--- Exercise inputs Enclosed Below ---
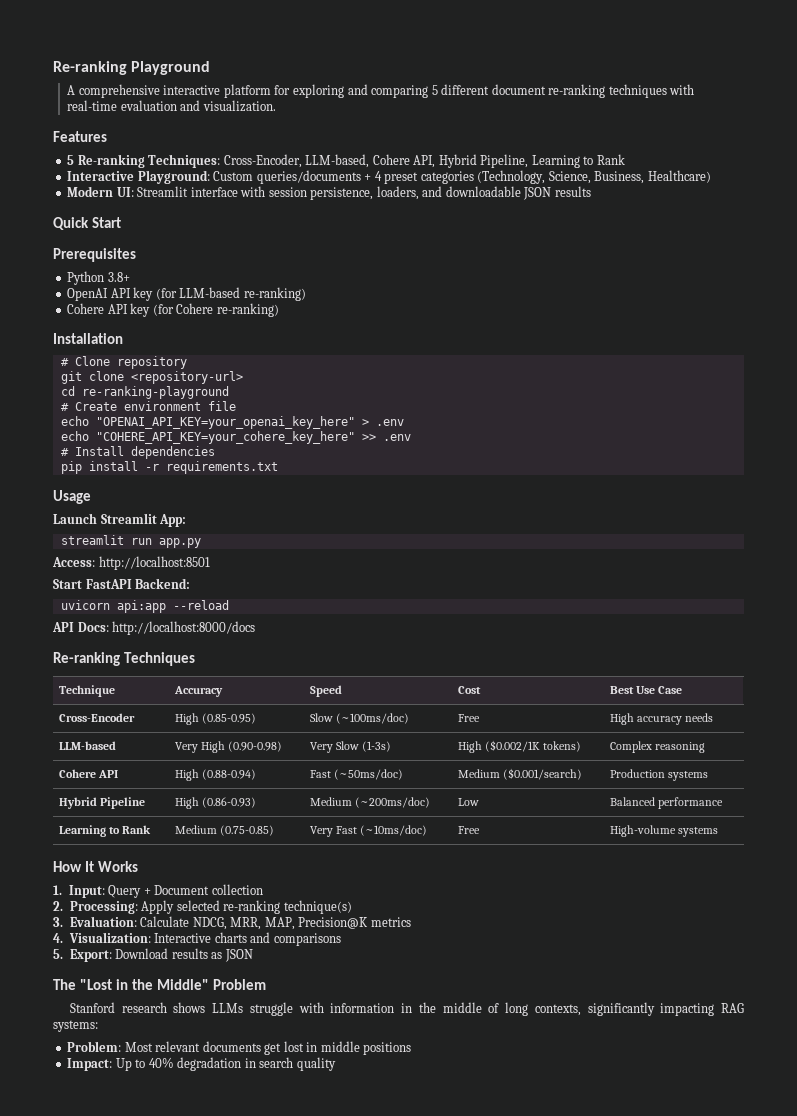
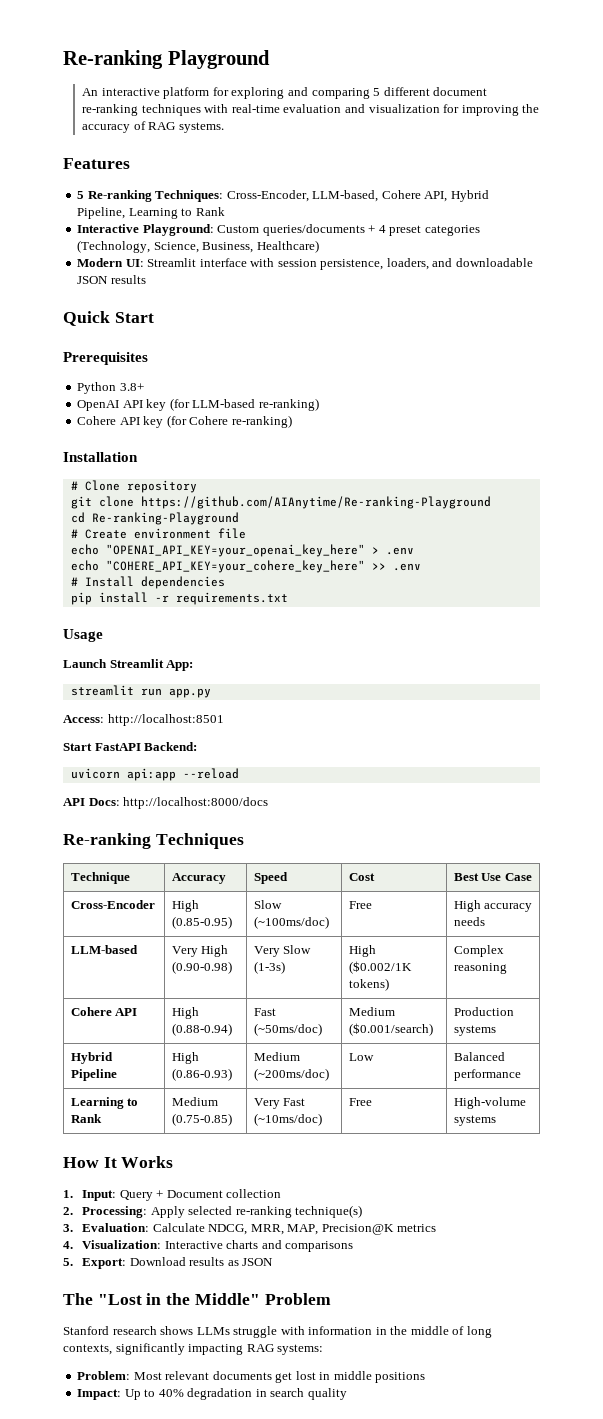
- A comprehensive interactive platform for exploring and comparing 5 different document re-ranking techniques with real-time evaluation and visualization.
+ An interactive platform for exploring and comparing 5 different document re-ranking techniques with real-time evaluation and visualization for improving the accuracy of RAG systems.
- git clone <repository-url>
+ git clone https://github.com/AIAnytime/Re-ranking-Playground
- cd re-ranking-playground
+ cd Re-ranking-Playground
--- End of Enclosed Exercise inputs ---
--- Exercise inputs Enclosed Below ---
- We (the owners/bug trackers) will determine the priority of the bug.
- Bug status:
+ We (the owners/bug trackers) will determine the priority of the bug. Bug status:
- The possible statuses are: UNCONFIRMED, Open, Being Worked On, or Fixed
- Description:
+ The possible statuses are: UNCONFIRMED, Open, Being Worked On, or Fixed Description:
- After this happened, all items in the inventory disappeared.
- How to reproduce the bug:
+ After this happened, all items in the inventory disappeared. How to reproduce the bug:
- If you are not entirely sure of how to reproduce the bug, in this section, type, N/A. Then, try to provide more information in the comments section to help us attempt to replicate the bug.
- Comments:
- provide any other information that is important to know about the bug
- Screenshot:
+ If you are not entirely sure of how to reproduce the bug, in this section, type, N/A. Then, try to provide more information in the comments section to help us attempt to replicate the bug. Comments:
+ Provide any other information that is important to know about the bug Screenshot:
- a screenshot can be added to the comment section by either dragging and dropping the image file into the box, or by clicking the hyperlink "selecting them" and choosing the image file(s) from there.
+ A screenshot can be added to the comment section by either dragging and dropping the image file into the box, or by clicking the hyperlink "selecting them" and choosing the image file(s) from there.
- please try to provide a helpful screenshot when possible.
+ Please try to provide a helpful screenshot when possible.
--- End of Enclosed Exercise inputs ---
--- Exercise inputs Enclosed Below ---
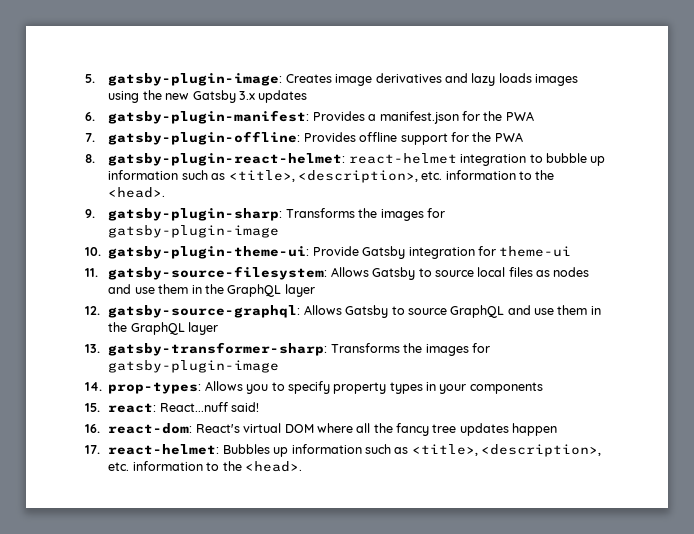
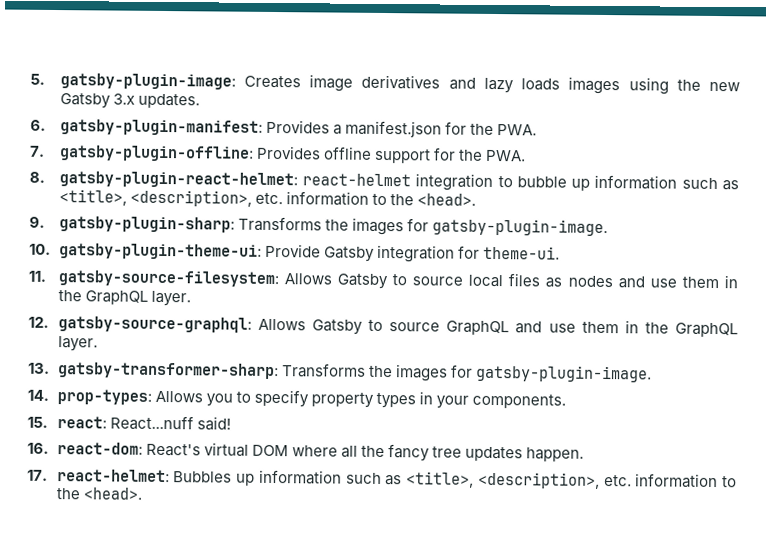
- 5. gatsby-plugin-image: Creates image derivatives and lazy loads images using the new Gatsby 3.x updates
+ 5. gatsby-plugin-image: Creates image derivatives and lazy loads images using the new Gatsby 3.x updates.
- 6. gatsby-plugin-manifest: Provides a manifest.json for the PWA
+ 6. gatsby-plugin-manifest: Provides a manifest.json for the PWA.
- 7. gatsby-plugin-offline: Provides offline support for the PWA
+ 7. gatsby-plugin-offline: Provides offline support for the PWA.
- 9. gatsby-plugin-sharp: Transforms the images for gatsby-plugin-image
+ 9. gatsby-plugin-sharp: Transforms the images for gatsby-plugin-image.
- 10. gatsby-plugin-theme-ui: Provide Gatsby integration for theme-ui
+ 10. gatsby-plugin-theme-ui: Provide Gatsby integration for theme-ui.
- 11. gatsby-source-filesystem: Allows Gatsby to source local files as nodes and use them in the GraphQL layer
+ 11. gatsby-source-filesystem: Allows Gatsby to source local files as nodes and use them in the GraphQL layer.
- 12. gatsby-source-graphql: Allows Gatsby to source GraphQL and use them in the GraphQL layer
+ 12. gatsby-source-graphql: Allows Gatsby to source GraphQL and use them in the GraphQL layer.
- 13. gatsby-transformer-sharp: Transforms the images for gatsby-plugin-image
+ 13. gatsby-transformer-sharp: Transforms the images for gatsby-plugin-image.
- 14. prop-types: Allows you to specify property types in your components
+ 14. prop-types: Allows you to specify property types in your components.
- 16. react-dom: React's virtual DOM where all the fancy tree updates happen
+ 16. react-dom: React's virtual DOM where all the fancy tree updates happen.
--- End of Enclosed Exercise inputs ---
(Your goal)
The required output is each line of the entries that contains the word "real".

(Response box)
- A comprehensive interactive platform for exploring and comparing 5 different document re-ranking techniques with real-time evaluation and visualization.
+ An interactive platform for exploring and comparing 5 different document re-ranking techniques with real-time evaluation and visualization for improving the accuracy of RAG systems.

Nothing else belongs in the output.